The guided-missile destroyer USS Barry transits the Atlantic Ocean in 2008. Barry is on its way to its new homeport in Japan, where it will join the 7th Fleet at Yokosuka Naval Base after spending more than 20 years in Norfolk, Va.


By AARON KIDD | STARS AND STRIPES Published: January 13, 2016

The USS Barry steamed away from Norfolk — its homeport for more than 20 years — on Tuesday toward its new home in Japan.

The guided-missile destroyer, scheduled to join the 7th Fleet at Yokosuka Naval Base in the spring, will replace the USS Lassen, which left Japan earlier this month and is conducting one last patrol of the western Pacific before moving on to Naval Station Mayport near Jacksonville, Fla.

Lassen made headlines worldwide in October when it challenged China’s territorial claims in the South China Sea by sailing within 12 nautical miles of Subi Reef, one of several artificial islands Beijing has been building up with runways and fortifications. The freedom-of-navigation exercise drew strong protest from China.

“We look forward to the voyage ahead and are ready for any challenge that comes our way,” Cmdr. Jennifer Eaton, Barry’s commanding officer, said in a Navy statement. “Being forward deployed to Japan is an incredible honor for every Barry sailor and their family. It gives us an opportunity to represent the United States across the globe.”

The destroyer — which features the Navy’s newest Aegis combat system and is capable of firing all Vertical Launch System ordnance, including the latest missiles — and its 300 sailors have undergone rigorous training over the past year to prepare for the move and the 7th Fleet’s busy schedule.

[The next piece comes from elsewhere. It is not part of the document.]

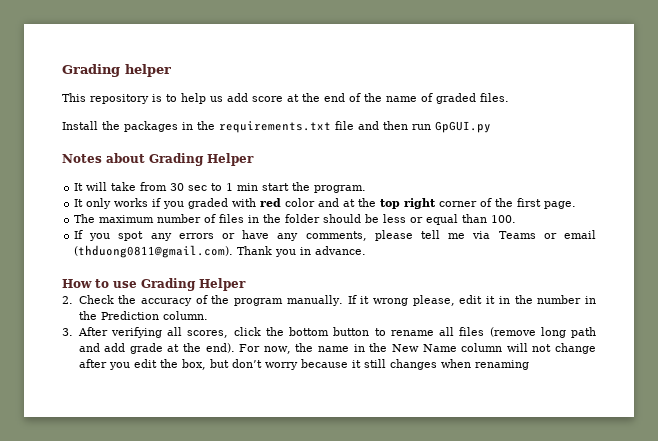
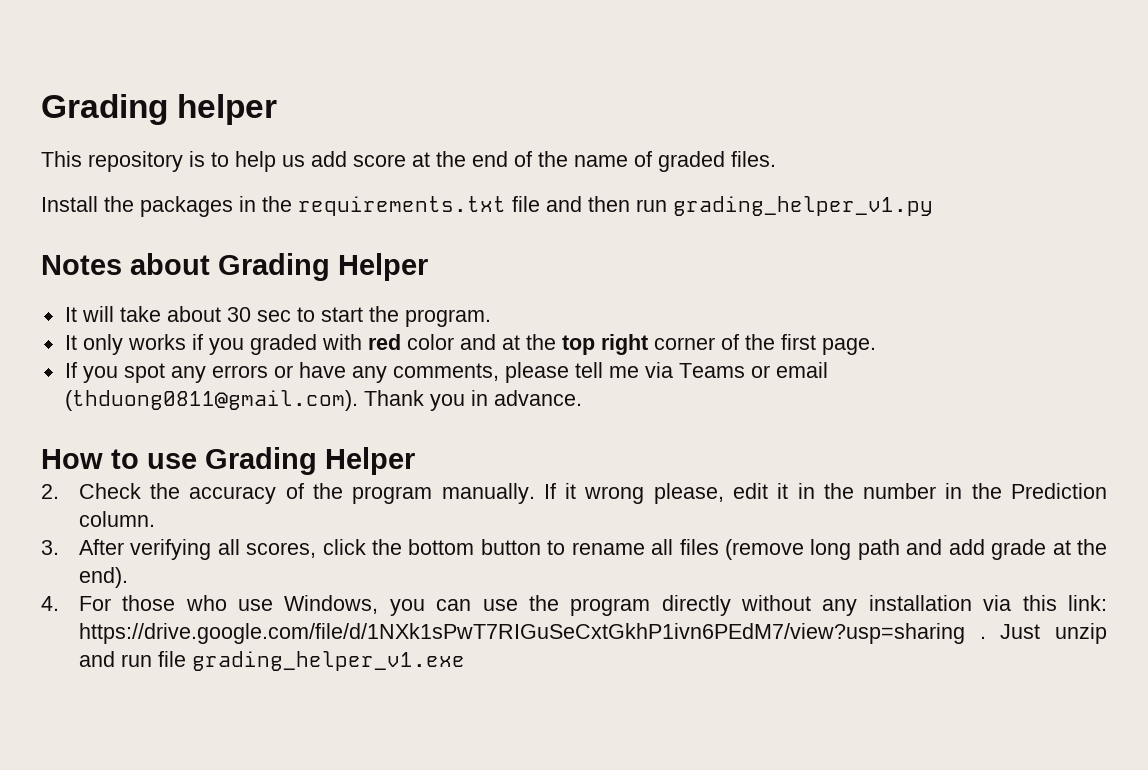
[435,121,491,133] GpGUI.py -> [673,196,933,216] grading_helper_v1.py
[140,182,168,191] from -> [166,306,221,322] about
[226,183,259,191] 1 min -> (315, 314) none
[74,214,517,225] // The maximum number of files in the folder should be less or equal than 100. -> (876, 346) none
[239,343,597,354] [78,359,529,370] For now, the name in the New Name column will not change after you edit the box, but don’t worry because it still changes when renaming -> [41,595,1107,616] [78,623,1107,644] [78,651,465,671] // 4. For those who use Windows, you can use the program directly without any installation via this link: https://drive.google.com/file/d/1NXk1sPwT7RIGuSeCxtGkhP1ivn6PEdM7/view?usp=sharing . Just unzip and run file grading_helper_v1.exe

“Barry’s presence will provide an increased operational capacity to respond to global crises and support America’s national defense goals through cooperation with allied nations,” the statement said.

Eaton took command of Barry in August, replacing Cmdr. Patrick Foster who was fired following an investigation into “a series of decisions over time reflecting poor judgment, failure to meet and uphold the highest personal and professional standards, and poor program management,” the Navy said.